[[ Study material open ]]

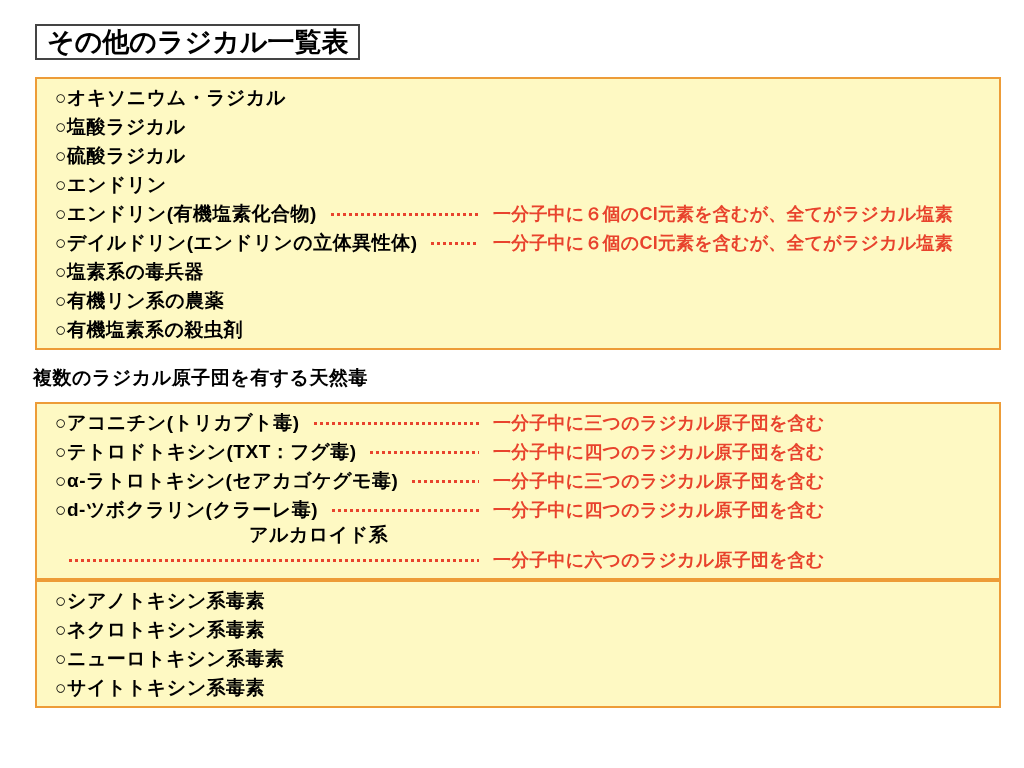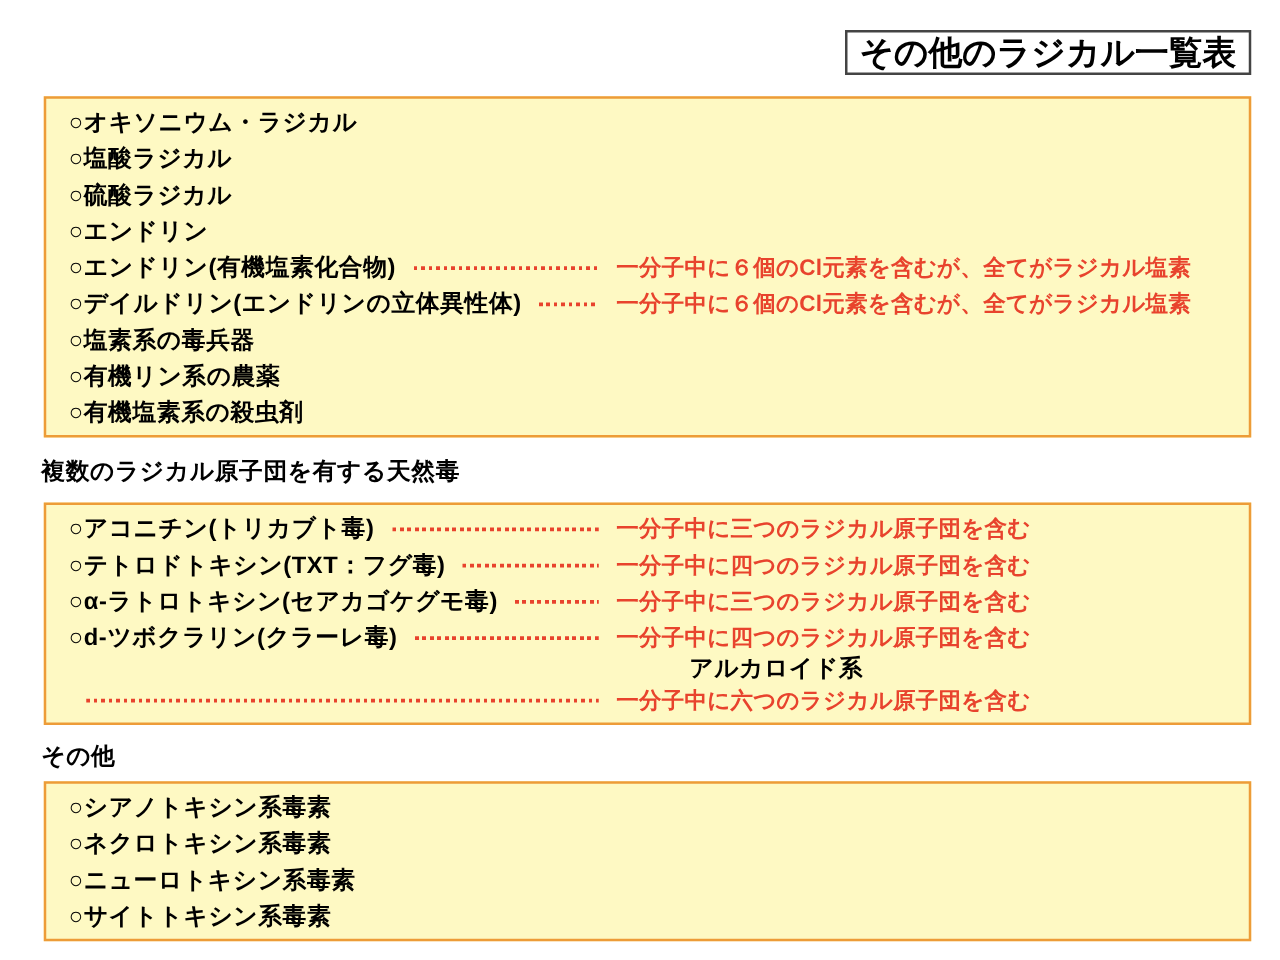--- a/index.html
+++ b/index.html
@@ -14,42 +14,42 @@
     width: 1024px; height: 768px;
     font-family: "Liberation Sans", "DejaVu Sans", sans-serif;
     font-weight: bold;
     color: var(--text);
     overflow: hidden;
   }
   .page {
     width: 1024px; height: 768px;
     padding: 24px 23px 0 35px;
   }
-  .title-wrap { text-align: right; margin-bottom: 17px; }
+  .title-wrap { text-align: left; margin-bottom: 17px; }
   .title-box {
     display: inline-block;
     border: 2px solid var(--title-border);
     padding: 0 10px;
     font-size: 27px;
     line-height: 32px;
     background: #ffffff;
   }
   .list-box {
     border: 2.5px solid var(--box-border);
     padding: 4px 6px 4px 18px;
     background: #fef9c3;
   }
   .row {
     display: flex;
     align-items: center;
     height: 29px;
     font-size: 19px;
     white-space: nowrap;
   }
-  .row.indent { height: 21px; padding-left: 194px; justify-content: center; }
+  .row.indent { height: 21px; padding-left: 194px; }
   .lbl { flex: none; letter-spacing: 0.5px; }
   .dots {
     flex: 1 1 auto;
     height: 3px;
     margin: 2px 14px 0;
     align-self: center;
     background: repeating-linear-gradient(90deg, var(--accent) 0 3px, transparent 3px 6px);
   }
   .annot {
     flex: none;
@@ -135,21 +135,20 @@
     </div>
     <div class="row indent">
       <span class="lbl">アルカロイド系</span>
     </div>
     <div class="row">
       <span class="dots"></span>
       <span class="annot">一分子中に六つのラジカル原子団を含む</span>
     </div>
   </div>
 
-  <div class="section-heading heading-other">その他</div>
 
   <div class="list-box">
     <div class="row">
       <span class="lbl">○シアノトキシン系毒素</span>
     </div>
     <div class="row">
       <span class="lbl">○ネクロトキシン系毒素</span>
     </div>
     <div class="row">
       <span class="lbl">○ニューロトキシン系毒素</span>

[[ Study material closed ]]

Show a copy of each line from the records above in which the string "margin" occurs.

### Exercise answer:
-  .title-wrap { text-align: right; margin-bottom: 17px; }
+  .title-wrap { text-align: left; margin-bottom: 17px; }
     margin: 2px 14px 0;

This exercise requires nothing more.